• What the task requires: Find and copy the lines in the records beneath this task that contain the word "bashrc".

Before-and-after change records:
________
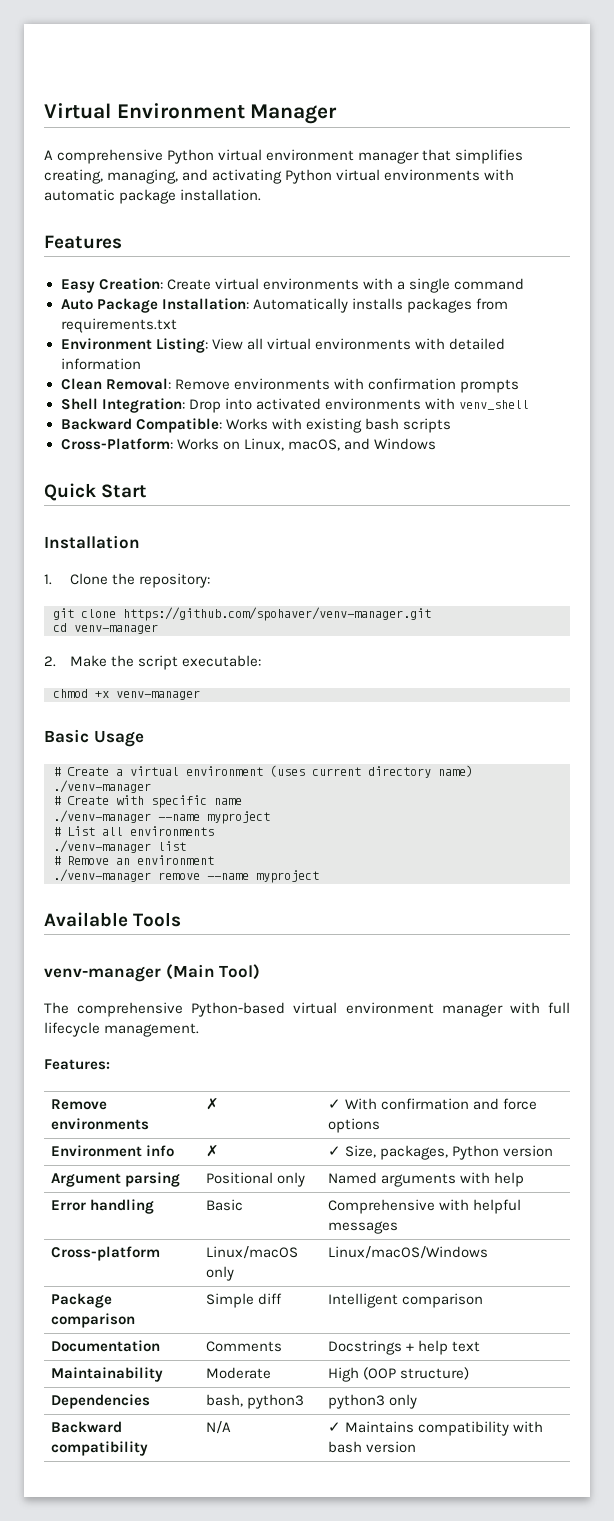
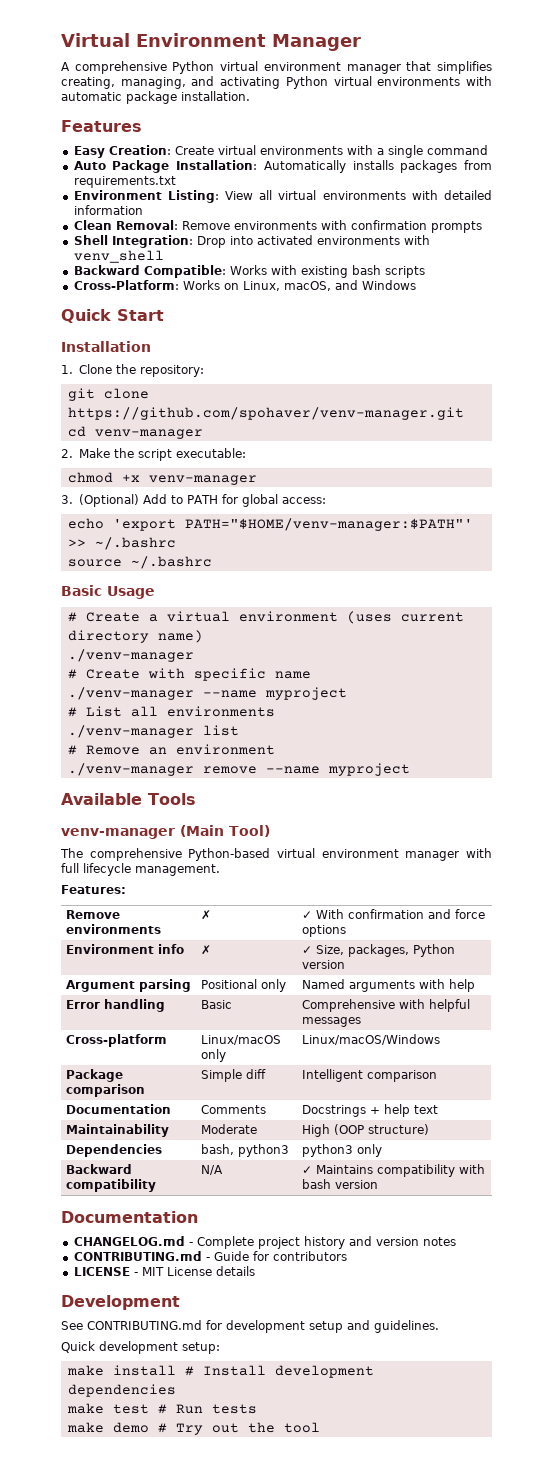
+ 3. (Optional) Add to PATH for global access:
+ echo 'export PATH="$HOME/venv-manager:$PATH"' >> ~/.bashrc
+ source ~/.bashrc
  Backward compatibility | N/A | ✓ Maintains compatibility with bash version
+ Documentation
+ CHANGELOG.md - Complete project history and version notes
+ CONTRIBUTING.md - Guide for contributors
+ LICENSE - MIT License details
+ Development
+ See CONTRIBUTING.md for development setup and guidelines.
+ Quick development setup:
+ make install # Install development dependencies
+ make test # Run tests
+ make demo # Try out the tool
________
• Response to the exercise:
+ echo 'export PATH="$HOME/venv-manager:$PATH"' >> ~/.bashrc
+ source ~/.bashrc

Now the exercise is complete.